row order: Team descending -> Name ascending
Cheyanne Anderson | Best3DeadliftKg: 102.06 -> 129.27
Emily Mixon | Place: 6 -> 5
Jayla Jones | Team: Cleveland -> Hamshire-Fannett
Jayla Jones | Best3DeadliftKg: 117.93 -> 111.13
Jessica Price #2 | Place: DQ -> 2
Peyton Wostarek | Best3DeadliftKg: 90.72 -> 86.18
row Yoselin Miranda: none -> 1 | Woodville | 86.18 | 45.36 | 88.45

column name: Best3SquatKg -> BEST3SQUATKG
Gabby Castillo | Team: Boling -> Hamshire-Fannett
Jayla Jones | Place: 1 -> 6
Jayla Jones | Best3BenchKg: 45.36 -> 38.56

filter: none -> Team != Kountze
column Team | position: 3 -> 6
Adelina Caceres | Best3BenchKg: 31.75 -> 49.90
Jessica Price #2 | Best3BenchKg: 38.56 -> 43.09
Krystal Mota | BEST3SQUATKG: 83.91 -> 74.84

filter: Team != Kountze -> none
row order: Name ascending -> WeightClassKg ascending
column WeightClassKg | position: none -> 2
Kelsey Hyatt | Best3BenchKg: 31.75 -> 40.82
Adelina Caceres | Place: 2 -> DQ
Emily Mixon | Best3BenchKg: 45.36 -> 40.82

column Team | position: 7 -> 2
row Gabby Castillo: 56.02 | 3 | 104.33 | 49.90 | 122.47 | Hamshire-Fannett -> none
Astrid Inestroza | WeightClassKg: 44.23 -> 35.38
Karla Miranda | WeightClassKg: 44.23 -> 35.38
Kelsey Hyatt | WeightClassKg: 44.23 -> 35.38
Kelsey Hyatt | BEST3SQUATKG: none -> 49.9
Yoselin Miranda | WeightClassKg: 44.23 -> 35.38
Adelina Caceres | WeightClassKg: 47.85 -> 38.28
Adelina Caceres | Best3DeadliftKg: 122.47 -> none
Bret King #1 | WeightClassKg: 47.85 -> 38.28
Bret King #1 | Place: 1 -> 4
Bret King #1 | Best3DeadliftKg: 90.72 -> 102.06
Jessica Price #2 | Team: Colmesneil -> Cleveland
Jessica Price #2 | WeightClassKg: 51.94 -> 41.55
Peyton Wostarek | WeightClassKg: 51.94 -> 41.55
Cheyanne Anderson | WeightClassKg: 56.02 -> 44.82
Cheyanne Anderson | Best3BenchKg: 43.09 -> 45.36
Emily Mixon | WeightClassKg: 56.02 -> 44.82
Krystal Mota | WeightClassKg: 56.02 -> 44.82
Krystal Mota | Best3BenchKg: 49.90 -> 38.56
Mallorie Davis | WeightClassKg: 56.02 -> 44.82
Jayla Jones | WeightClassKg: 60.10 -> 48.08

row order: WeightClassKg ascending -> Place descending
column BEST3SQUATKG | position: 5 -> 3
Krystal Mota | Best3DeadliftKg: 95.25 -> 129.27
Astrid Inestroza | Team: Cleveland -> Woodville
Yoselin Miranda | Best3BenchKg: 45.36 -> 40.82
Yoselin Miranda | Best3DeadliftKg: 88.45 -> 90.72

- _Your task_: For this exercise, copy the lines from the one that contains "Bret King #1 | Place: 1 -> 4" through the last line of the records, exactly and only those.

- _Result_:
Bret King #1 | Place: 1 -> 4
Bret King #1 | Best3DeadliftKg: 90.72 -> 102.06
Jessica Price #2 | Team: Colmesneil -> Cleveland
Jessica Price #2 | WeightClassKg: 51.94 -> 41.55
Peyton Wostarek | WeightClassKg: 51.94 -> 41.55
Cheyanne Anderson | WeightClassKg: 56.02 -> 44.82
Cheyanne Anderson | Best3BenchKg: 43.09 -> 45.36
Emily Mixon | WeightClassKg: 56.02 -> 44.82
Krystal Mota | WeightClassKg: 56.02 -> 44.82
Krystal Mota | Best3BenchKg: 49.90 -> 38.56
Mallorie Davis | WeightClassKg: 56.02 -> 44.82
Jayla Jones | WeightClassKg: 60.10 -> 48.08

row order: WeightClassKg ascending -> Place descending
column BEST3SQUATKG | position: 5 -> 3
Krystal Mota | Best3DeadliftKg: 95.25 -> 129.27
Astrid Inestroza | Team: Cleveland -> Woodville
Yoselin Miranda | Best3BenchKg: 45.36 -> 40.82
Yoselin Miranda | Best3DeadliftKg: 88.45 -> 90.72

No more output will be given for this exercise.